One of Requiem’s achievements is that Aronofsky successfully pulls off a tonal balance between down-and-dirty realism and horrific flights of fantasy and surrealism, building on the aesthetic he first adopted with π. Compared to that film, he said on the Requiem set, “There’s a more realistic story going on here, but the way we’re telling it visually and soundwise is equally pushing the envelope. My taste is very sci-fi. It’s what I grew up on, things like Planet of the Apes and The Twilight Zone and The Six Million Dollar Man. I always liked those series, and when I go to see a movie, I’m not much into realism at all. I mean, I respect John Cassavetes, and directors like him and their work, but I’m not really a viewer of them. I’ve always enjoyed films that delve into fantasy much more, and I believe those genres allow you to leave tradition behind and let the imagination run. That’s what I love about them.”
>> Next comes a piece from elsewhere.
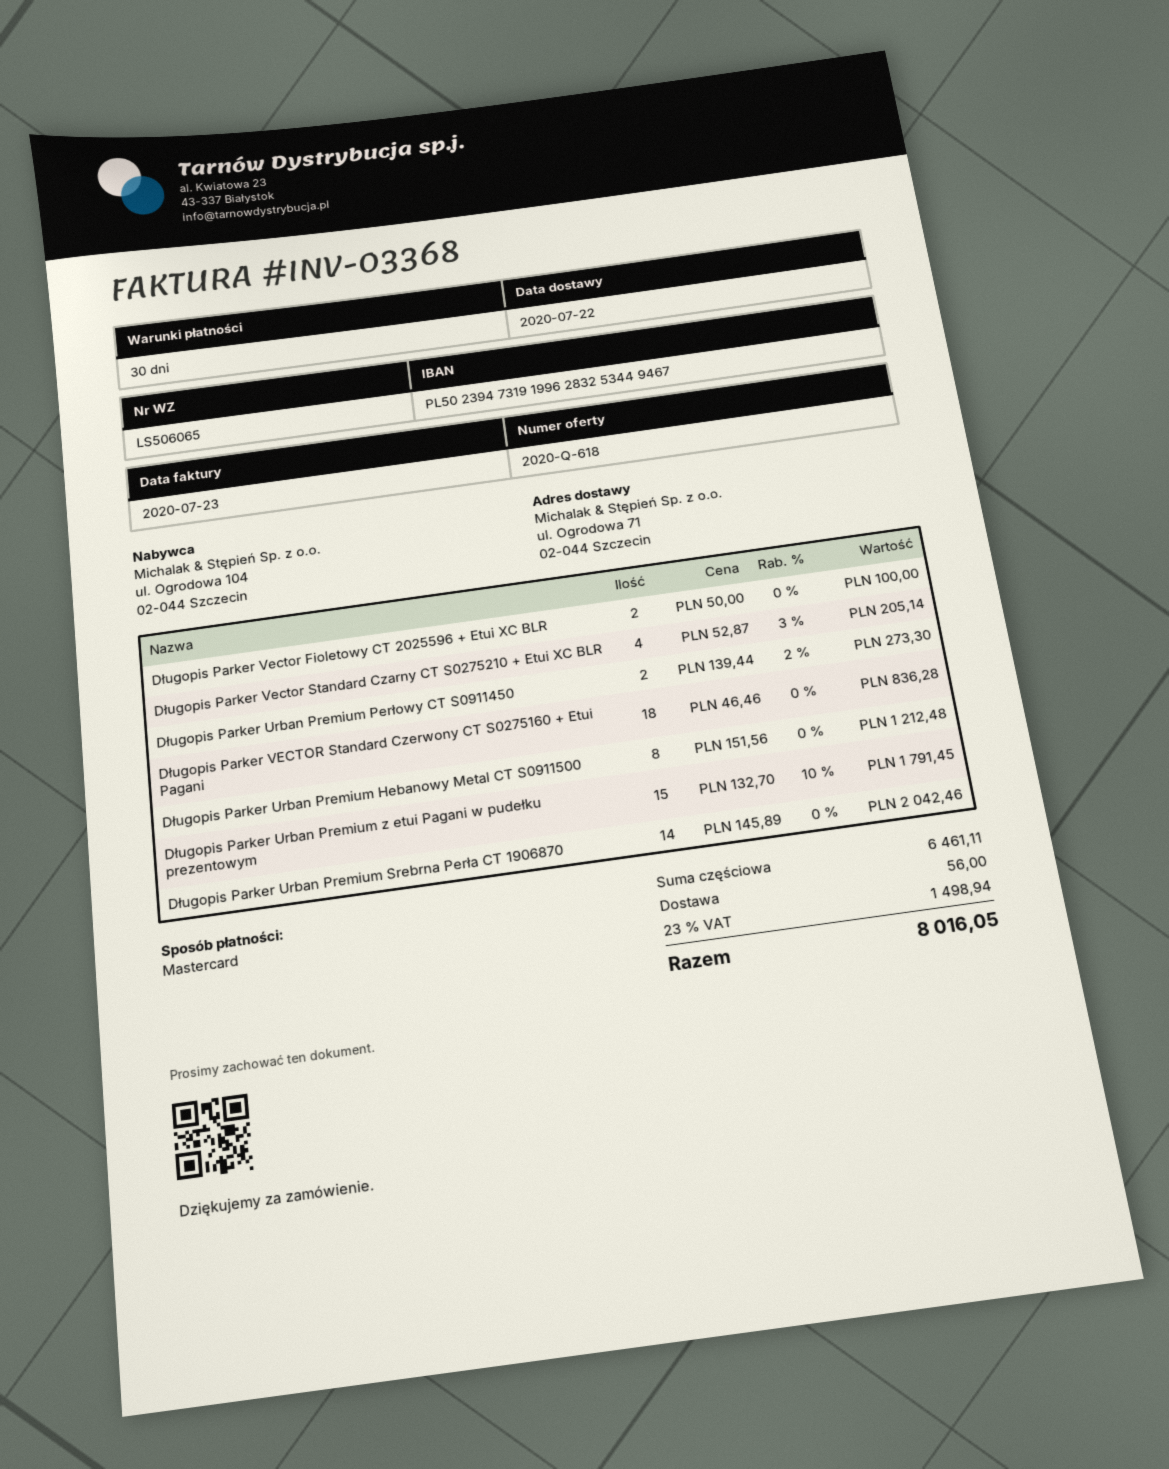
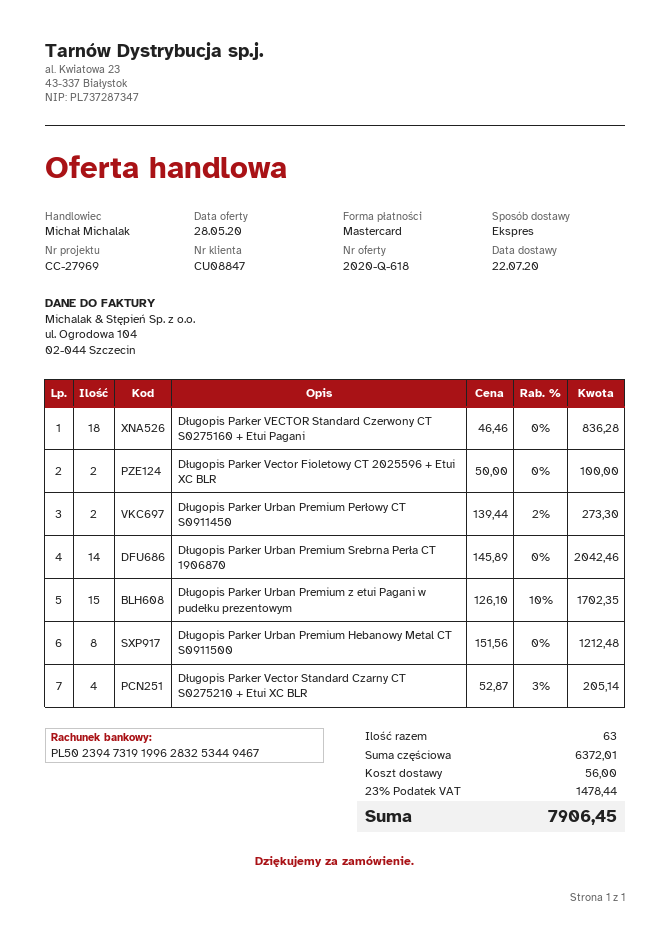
Długopis Parker Urban Premium z etui Pagani w pudełku prezentowym: 15 x 132.70 - 10% = 1791.45 -> 15 x 126.10 - 10% = 1702.35
subtotal: 6461.11 -> 6372.01
tax: 23% = 1498.94 -> 23% = 1478.44
total: 8016.05 -> 7906.45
Since Requiem propelled him further into the limelight, Aronofsky has been attached to numerous screen projects based on existing properties: a film of Frank Miller’s Ronin, the RoboCop remake, and a Wolverine movie. Yet he wound up instead seeing largely original projects through to fruition, like the heady sci-fi trip The Fountain, the gritty, sweaty underdog drama The Wrestler and the ballet psychodrama Black Swan, plus his unique take on the Biblical saga with Noah. Now, with mother!, he has made his most explicitly horrific movie since Requiem, one that carries over the echoes of early Roman Polanski thrillers also seen in Swan. And in fact, Aronofsky told me when I interviewed him about Swan, Polanski’s early, disquieting cinema has long been one of his touchstones. “I’ve been a big fan of his for a very long time,” he said. “He was a major influence as far back as π, and he continues to be an inspiration.”